A few thoughts about this tragedy:

  • Futile care” impositions are not medical decisions, but value judgments about the benefit of continued care that is working, e.g., keeping the patient alive. The doctors and courts believe Alfie should die sooner rather than later, the parents want to keep trying to find what is causing their son’s cognitive collapse and to maintain his life regardless of whether a cure  can be found.
  • The judge ruled essentially that, as a matter of law, Alfie is better off dead than in his then deeply troubling circumstances, which include    a “semi-vegetative state” (whatever that means) accompanied by seizures and a degenerating neurological condition (yet unidentified). The parents disagreed. Surely, in such cases they should have the final say, not strangers.
  • Coercion destroys the peoples’ trust in the health-care system. This problem will grow more pronounced as the cost containment      paradigm becomes increasingly backed by an iron fist.
  • Finally, Alfie’s case was about raw power. If Alfie—Charlie Gard before him, and the   victims of futile care in the U.S.—had escaped the diktat, there would soon be others demanding their freedom too.

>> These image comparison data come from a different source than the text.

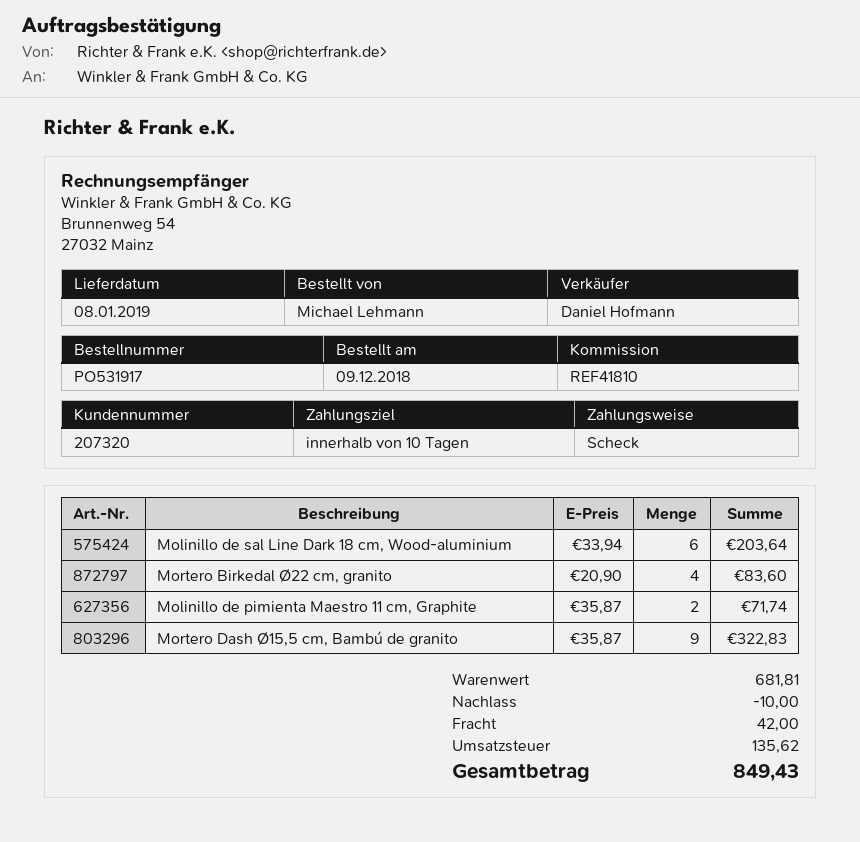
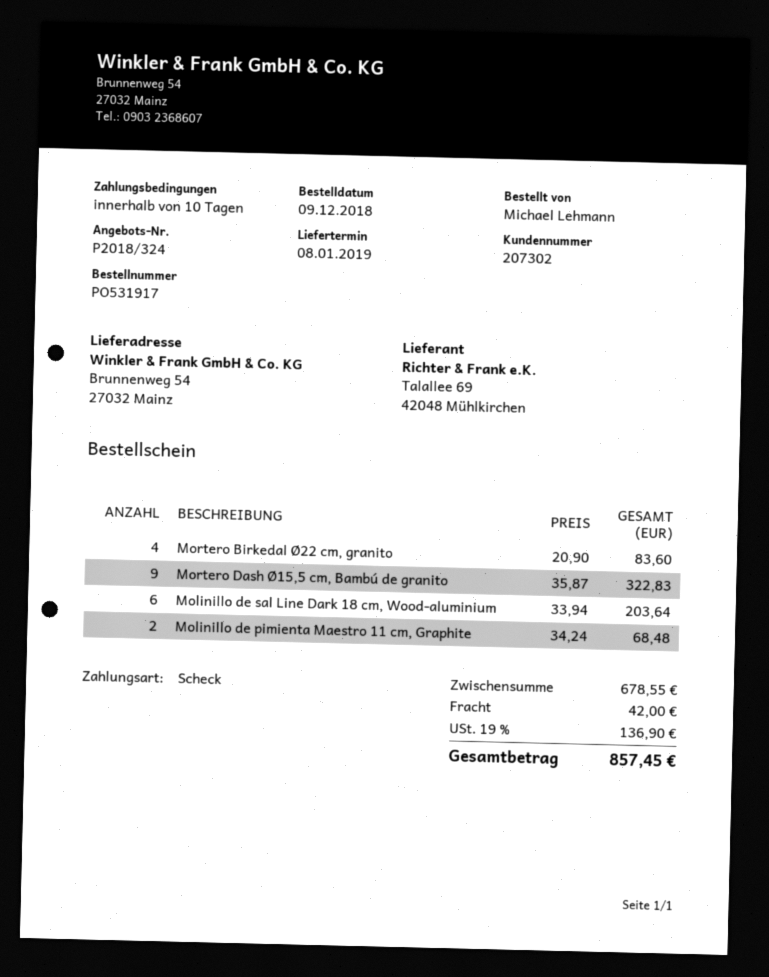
customer number: 207320 -> 207302
Molinillo de pimienta Maestro 11 cm, Graphite: 2 x 35.87 = 71.74 -> 2 x 34.24 = 68.48
subtotal: 681.81 -> 678.55
discount: 10.00 -> none
tax: 135.62 -> 136.90
total: 849.43 -> 857.45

Ultimately, that raw power was the reason Alfie was denied his right to the last chance his parents fought so bravely and tenaciously to give him.

I find it bitterly ironic that some of the same bioethicists who believe doctors should be able to impose futile care treatment terminations based on their conscientious objections to continued care, also opine that doctors who don’t want to participate in assisted suicide or other morally contentious elective acts in the medical context should be forced legally to do so upon threat of professional discipline.

Wesley J. Smith, JD, is a consultant to the Patients Rights Council and a senior fellow at the Discovery Institute’s Center on Human Exceptionalism. His most recent book, Culture of Death: The Age of “Do Harm” Medicine, was published in 2016 by Encounter Books.